If nothing else find out who the city's attorney is and ask him


----------



## johnnycake (Jul 19, 2011)

colorcountrygunner said:


> Lately I have been watching some very nice toms on some private land that is about a mile from the forest service boundary. When I checked onxmaps to see who the landowner was it says it is owned by the (insert city name here) City Corporation. I have been trying to get permission to hunt the land or see if the city even will grant me permission since I have found that out. I talked to a couple of city employees who don't know the answer and just refer me to somebody else who doesn't know the answer. I have emailed the mayor and a couple other city officials with no response yet. Has anybody ever gotten permission to hunt on city owned land before?


I use to hunt on city owned land in parts of Lehi and Bluffdale. I'd probably hunt the one you are talking about as long as it isn't marked, irrigated, or violates the required distances from buildings/etc to be legal to shoot.


----------



## one4fishing (Jul 2, 2015)

Not cultivated?
Not fenced?
Not posted?
Hunt it. Or at least keep watching the birds, they’ll probably be up a little higher as the hillsides start to green up.


----------



## colorcountrygunner (Oct 6, 2009)

While taking wildlife or engaging in
wildlife-related activities, you may not-
without permission-enter or remain on
privately owned land that is:
•Cultivated
•Properly posted
•Fenced or enclosed in a manner designed
to exclude intruders
In addition, you may not:
•Enter or remain on private land when
directed not to do so by the owner or a
person acting for the owner.
•Obstruct any entrance or exit to private
property.
"Cultivated land" is land that

*"Fenced or enclosed in a manner designed to exclude intruders." 
*
There is the kicker. Not posted, not cultivated, but it is fenced. I feel like if somebody from the city really wanted to push the issue and trespass me, they could because of the whole fence thing.


----------



## MooseMeat (Dec 27, 2017)

colorcountrygunner said:


> While taking wildlife or engaging in
> wildlife-related activities, you may not-
> without permission-enter or remain on
> privately owned land that is:
> ...


The entire western United States is covered in fences on all public lands. The fence would need to be a 6' tall chain link or something of the type to quality for "fenced in a manner designed to exclude intruders.


----------



## colorcountrygunner (Oct 6, 2009)

I just got off the phone with the city attorney who was a very odd duck. I kind of expected that because if my time on UWN has taught me anything it is that lawyers are very weird. The city attorney told me "he doesn't think" that they allow hunting there. Ha what a sh$% show.

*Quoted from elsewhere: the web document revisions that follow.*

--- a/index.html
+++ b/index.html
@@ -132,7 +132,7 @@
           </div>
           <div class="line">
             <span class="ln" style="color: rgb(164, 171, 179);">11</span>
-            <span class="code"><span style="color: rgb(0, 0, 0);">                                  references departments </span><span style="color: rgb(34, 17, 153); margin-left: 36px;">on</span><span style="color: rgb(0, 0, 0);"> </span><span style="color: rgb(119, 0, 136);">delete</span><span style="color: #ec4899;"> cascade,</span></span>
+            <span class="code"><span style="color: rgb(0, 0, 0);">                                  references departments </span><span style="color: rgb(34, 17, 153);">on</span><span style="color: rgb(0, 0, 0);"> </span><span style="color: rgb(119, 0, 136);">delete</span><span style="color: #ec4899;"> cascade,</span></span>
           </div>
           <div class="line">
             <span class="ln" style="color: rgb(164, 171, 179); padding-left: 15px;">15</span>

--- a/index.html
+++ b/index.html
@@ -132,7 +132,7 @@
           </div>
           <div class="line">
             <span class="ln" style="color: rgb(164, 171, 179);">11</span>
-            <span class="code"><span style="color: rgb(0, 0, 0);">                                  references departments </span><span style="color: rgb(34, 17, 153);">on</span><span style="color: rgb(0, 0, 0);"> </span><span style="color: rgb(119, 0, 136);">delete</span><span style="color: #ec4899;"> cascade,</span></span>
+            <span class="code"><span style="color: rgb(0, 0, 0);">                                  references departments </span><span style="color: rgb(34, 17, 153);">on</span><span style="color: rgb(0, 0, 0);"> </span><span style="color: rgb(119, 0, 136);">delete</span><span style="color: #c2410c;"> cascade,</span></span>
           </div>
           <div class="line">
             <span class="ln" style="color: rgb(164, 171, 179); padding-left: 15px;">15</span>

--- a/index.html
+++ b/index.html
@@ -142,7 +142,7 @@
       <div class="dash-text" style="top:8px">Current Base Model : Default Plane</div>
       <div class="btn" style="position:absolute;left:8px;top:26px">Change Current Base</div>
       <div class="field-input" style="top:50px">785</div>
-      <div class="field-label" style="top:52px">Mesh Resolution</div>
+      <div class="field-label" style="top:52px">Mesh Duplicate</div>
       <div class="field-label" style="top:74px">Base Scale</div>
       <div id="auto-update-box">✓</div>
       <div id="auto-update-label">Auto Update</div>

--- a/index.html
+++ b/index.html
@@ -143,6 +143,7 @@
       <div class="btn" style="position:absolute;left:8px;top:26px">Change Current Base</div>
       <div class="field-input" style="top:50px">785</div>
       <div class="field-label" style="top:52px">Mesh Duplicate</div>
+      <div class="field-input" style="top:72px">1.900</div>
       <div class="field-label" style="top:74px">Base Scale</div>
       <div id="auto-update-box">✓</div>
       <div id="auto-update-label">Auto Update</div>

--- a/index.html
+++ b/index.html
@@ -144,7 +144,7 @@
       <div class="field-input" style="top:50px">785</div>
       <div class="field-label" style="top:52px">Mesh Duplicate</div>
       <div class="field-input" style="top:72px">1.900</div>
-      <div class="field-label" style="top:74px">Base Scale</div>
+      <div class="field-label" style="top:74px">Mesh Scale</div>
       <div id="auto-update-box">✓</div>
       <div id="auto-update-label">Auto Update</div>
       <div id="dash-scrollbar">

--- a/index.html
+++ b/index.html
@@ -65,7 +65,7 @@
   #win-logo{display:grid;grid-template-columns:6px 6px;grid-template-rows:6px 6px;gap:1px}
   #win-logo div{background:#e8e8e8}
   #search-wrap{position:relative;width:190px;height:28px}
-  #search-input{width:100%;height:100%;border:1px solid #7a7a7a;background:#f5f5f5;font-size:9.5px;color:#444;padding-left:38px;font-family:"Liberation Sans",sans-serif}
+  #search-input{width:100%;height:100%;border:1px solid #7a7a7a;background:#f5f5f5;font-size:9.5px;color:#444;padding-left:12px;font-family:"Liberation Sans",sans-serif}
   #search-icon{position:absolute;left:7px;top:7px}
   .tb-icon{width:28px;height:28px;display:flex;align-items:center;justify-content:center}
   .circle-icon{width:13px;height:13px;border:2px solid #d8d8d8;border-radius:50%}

Last weekend I could hear toms and hens calling in the up above the private property where I know for certain I can hunt without any trouble. I may just hunt up there and avoid the hassle.


----------



## DallanC (Jan 13, 2009)

Most City owned land is withing City Limits and therefore usually closed to hunting. There maybe exceptions, but for the most part its going to get you a ticket.

-DallanC


----------



## colorcountrygunner (Oct 6, 2009)

DallanC said:


> Most City owned land is withing City Limits and therefore usually closed to hunting. There maybe exceptions, but for the most part its going to get you a ticket.
> 
> -DallanC


I have verified that this land is in the county and outside of city limits. Still seems like too much of a **** show to bother with. Think I will stick to the forest.


----------



## shaner (Nov 30, 2007)

If it passes the DWR requirements of not being posted shut this thread down immediately and go kill a tom on that public property already.


----------



## BPturkeys (Sep 13, 2007)

Remember how it works...you first need to be ticketed then you see the judge after the attorney presents it. If this City Attorney doesn't know for sure, it is very doubtful you would get the ticket from some cop, unless you happen to be hunting on his honey hole(happened to me once up in Washington...dam* cop was right there hunting the very next day. I didn't get a ticket but if the cop tells you to leave...well..)


----------



## Vanilla (Dec 11, 2009)

colorcountrygunner said:


> I just got off the phone with the city attorney who was a very odd duck. I kind of expected that because if my time on UWN has taught me anything it is that lawyers are very weird.


*^ TRUTH!!! *


----------



## johnnycake (Jul 19, 2011)

Vanilla said:


> *^ TRUTH!!! *


I concur.


----------



## Papa Moses (Sep 27, 2018)

If it is posted specifically “no hunting” then obviously read. But I’d say if there’s no buildings nearby and no livestock or parks then give it heck. 
Lawyers are always weird. Until you get yourself into some serious sh*t then what- I’ll wait. I didn’t put myself Into 7 years of school for nothing. 🙂


----------



## Vanilla (Dec 11, 2009)

Lawyers are like kickers in football. Everyone hates them until you need a good one.


----------



## OriginalOscar (Sep 5, 2016)

colorcountrygunner said:


> I just got off the phone with the city attorney who was a very odd duck. I kind of expected that because if my time on UWN has taught me anything it is that lawyers are very weird. The city attorney told me "he doesn't think" that they allow hunting there. Ha what a sh$% show. Last weekend I could hear toms and hens calling in the up above the private property where I know for certain I can hunt without any trouble. I may just hunt up there and avoid the hassle.


Shouldn't have asked. The "don't think so" comment "could and will be used against you". Unless of course you spoofed your phone and used an alias during the call.

City attorneys love to look for things to create reason for their being.


----------



## Kwalk3 (Jun 21, 2012)

KylieShorta said:


> Pff, this is childs game, did you hunt Tiger in India? No, Serious!?:-o


Why would we go to india to hunt tigers? Open season on Tiger in Utah year round. I'll see your pff and raise you a few f's. Pffffffffff


----------



## Critter (Mar 20, 2010)

I think that we have a future spammer in our midst.


----------



## Kwalk3 (Jun 21, 2012)

Critter said:


> I think that we have a future spammer in our midst.


Practice makes perfect:smile:


----------